UK - Schemes should be increasing their equity weightings and buying stocks which have been pushed down by a series of unrelated events, fund managers claim.
Research from MFS Investment Management shows the difference between the absolute and relative risk of equities has fallen “dramatically” since the start of the year.
The fund manager claims stocks are being undervalued due to falling risk and prices being pushed down by unrelated events – such as the conflict in Iraq.
MFS associate portfolio manager Betsy Palmer said: “The decline in risk across equity markets, if temporary, could represent an opportunity.
“If stocks are all reacting similarly to exogenous events instead of company or industry fundamentals, managers should be able to find misvalued stocks.

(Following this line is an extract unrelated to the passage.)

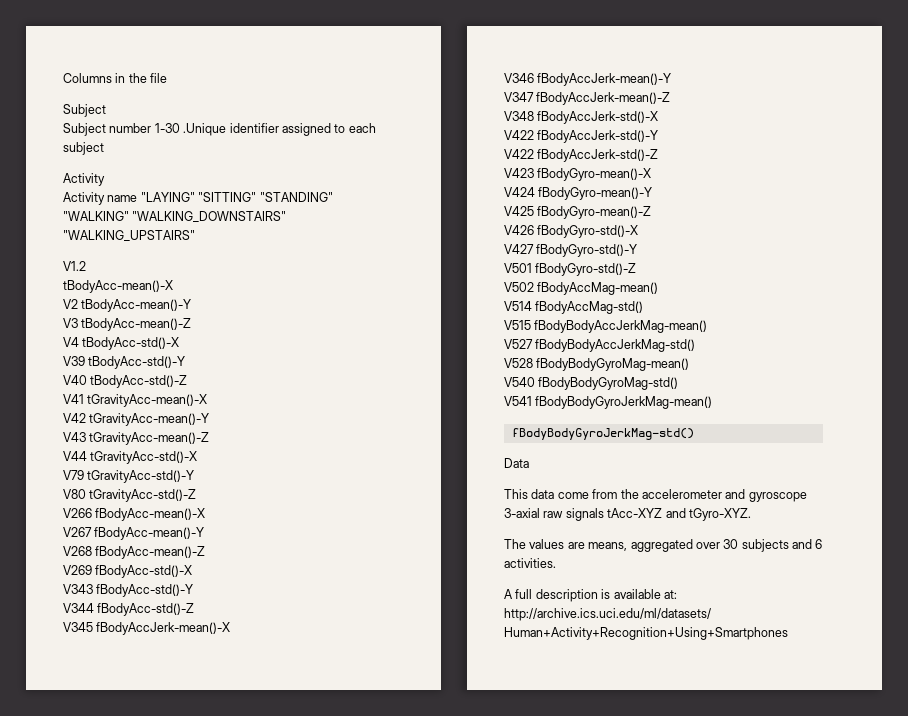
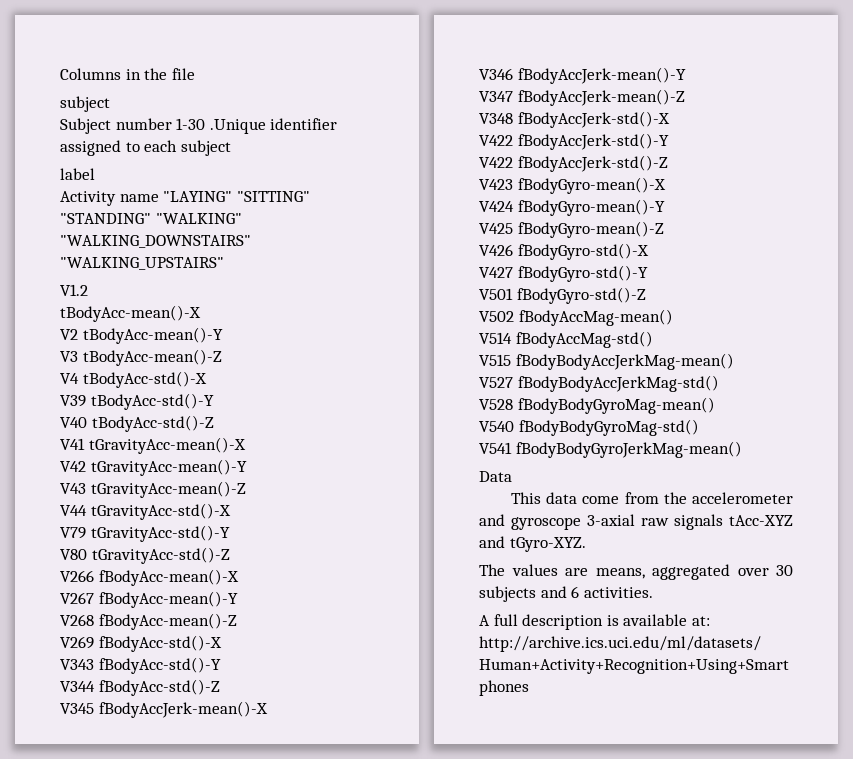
[63,104,106,117] Subject -> [60,96,110,112] subject
[63,173,105,186] Activity -> [60,168,95,180] label
[511,428,694,440] // fBodyBodyGyroJerkMag-std() -> (742, 449) none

“Eventually, stocks are likely to resume reacting more to company specific events and when this happens, managers should be able to reap the rewards of having invested in mispriced issues.”
Tilney Investment Management director Peter Bickley agreed but warned that pricing anomalies were normally “discovered and unwound pretty fast”.
He added: “If you base your strategy on looking for individual, isolated, undervalued assets all the time, maybe you’ve got a few more opportunities at the moment.”
But Isis Asset Management head of institutional business Robert Matthews warned schemes not to read too much into the MFS research.
He said: “We’re positive on equities, but saying it’s a great buying opportunity is taking things too far. There’s always a case of mispricing in stocks and its one of the jobs of active fund managers to ferret out mispriced stocks.”